Friday, October 12, 2012

a series of good-byes

I'd say I know a thing or two about parenting.  Not that I know it all because I don't.  But....I've been a parent for nearly 18 years and if I'd had one vocational job that long, I'd most likely be considered an expert in that particular field. 

If asked what parenting is all about, I think I'd answer it like this:

Parenting is a series of good-byes.  

There's the good-bye when you leave the hospital and realize you've been given charge of this newborn and things just might get dicey.

There's the good-bye when the parents and sister pull out of the drive way leaving you and your husband alone with an infant and you're not exactly sure what to do.

There's the good-bye that happens at daycare and/or the babysitter and/or the first day of preschool.

Then there's the monumental first day of kindergarten good-bye.  I still remember Jamie wearing an orange shirt [which he hated].  We went to Sonic for drinks after school.

Jamie's first day of kindergarten [August 2000]
There's the different sort of good-bye that occurs when you watch your child play catcher and you're confined to the bleachers.  You realize he's alone out there and he's touching every single pitch.  His role matters to the outcome of the game, and you won't converse until the game's over.  You hope an idiotic dad doesn't yell at him.

There's the good-bye when he or she enters the room at all district band try outs.  You have an idea about the level of ability your child possesses.  But, comparatively, when faced with competition and judges, you're just not sure.  You say a few words and the door closes for what seems like an hour even though it's only 5 minutes.

There's the middle school drop off good-bye, leaving you wondering what adolescent life will entail.

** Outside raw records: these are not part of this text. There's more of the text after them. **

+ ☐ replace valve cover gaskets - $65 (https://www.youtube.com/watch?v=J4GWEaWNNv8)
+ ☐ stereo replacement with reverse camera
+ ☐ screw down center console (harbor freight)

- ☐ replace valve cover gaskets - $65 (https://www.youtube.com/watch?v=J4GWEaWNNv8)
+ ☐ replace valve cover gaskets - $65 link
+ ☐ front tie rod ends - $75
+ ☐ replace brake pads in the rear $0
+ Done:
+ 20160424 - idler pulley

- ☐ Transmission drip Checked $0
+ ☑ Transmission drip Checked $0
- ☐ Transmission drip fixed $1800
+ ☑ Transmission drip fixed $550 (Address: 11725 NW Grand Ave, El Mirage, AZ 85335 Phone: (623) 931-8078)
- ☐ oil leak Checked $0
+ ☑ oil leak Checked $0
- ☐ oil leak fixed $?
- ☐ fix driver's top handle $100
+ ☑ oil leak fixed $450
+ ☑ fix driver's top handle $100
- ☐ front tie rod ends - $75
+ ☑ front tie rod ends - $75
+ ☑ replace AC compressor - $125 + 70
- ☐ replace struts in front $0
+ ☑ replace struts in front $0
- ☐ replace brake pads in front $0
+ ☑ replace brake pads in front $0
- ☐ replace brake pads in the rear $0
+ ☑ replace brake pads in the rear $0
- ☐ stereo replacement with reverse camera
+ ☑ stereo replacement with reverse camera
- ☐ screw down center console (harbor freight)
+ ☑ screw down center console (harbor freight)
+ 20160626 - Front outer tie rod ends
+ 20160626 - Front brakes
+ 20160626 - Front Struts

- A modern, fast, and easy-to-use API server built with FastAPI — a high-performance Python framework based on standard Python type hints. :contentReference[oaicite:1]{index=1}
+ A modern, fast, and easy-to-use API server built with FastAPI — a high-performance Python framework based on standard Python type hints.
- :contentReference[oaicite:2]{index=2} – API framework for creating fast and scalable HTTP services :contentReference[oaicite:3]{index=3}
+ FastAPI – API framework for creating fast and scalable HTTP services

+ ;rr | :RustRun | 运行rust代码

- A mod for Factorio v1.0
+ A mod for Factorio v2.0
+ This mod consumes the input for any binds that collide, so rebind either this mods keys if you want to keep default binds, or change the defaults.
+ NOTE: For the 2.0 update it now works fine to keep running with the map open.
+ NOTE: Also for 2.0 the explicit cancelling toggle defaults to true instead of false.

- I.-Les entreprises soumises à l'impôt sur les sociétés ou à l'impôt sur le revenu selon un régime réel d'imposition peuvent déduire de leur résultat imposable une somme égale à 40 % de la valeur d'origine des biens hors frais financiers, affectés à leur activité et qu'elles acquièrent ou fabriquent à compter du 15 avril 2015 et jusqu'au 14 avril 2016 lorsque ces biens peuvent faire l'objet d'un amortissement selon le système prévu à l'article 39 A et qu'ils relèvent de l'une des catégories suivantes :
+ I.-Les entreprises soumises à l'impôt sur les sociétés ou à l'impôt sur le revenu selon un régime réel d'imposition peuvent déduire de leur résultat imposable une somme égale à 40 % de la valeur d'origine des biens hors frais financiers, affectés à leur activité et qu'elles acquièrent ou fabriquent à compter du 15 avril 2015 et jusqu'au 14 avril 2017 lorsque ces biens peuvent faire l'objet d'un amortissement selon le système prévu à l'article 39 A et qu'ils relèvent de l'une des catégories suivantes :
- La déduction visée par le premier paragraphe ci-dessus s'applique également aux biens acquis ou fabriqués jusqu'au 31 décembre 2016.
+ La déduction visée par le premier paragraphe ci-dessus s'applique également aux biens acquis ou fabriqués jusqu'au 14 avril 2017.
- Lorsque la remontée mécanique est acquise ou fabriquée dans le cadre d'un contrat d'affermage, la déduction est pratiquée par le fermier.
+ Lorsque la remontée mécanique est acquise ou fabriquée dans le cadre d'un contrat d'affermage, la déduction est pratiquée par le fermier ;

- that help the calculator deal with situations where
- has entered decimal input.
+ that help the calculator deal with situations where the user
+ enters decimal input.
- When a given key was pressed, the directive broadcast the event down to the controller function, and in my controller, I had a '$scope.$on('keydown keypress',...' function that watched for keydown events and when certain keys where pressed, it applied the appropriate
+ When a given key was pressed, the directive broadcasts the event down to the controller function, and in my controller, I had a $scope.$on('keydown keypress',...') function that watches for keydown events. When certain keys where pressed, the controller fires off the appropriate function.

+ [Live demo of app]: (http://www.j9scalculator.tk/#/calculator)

Then there's the biggie.  The good-bye on the first day of high school.  Cliques?  Bullies?  School cafeteria lunches?  A wave of fear as you remember the 1980s and high school and Madonna on MTV and drive in theaters and parties and how everything is so much worse now [although it's probably really not].

In between there's summer camps and times away at the grandparents' and band trips.  And a couple times a Haiti bound airport good-bye, wondering if he had a clue what he was in for.

While I realize there will always be good-byes, even way into my children's adulthood [holidays and summer visits and phone calls], there is one good-bye with some finality.  It's the one I remember distinctly from my youth.

The college good-bye.  

It's the bridge between childhood and grown up-ness.  It's a drop off with a realization that things will never ever be quite the same.  Sure, he might be back for the summer.  We'll see him in a month or at least at Thanksgiving.  But he's on his own from here on out.  Yes, we'll provide money and food and assistance.  But, at the end of the day, we are not there.

Saturday we attend our first college open house.  We'll say hello to the University of Louisville, realizing it could very well be, in less than a year, where we'll share that all important, life altering good-bye.  I'm not ready for this.  I don't know if I ever will be.  My first child off to college.  While I'm awfully proud of the young man he's become, I desperately miss that little blond kid in the orange shirt, happy to drink a giant Sonic drink. 

Our daughter, three years younger than her brother, wants to study abroad.  As in England.  She desires, quite seriously, to be a foreign exchange student her junior year of high school.  Another good-bye.  This time a longer distance and more than a short drive away.  I'm sure if she goes, she'll be ready.  Will I be....That's yet to be determined.  But knowing now she's independent enough to consider it, I feel like I'm in the midst of a job well done.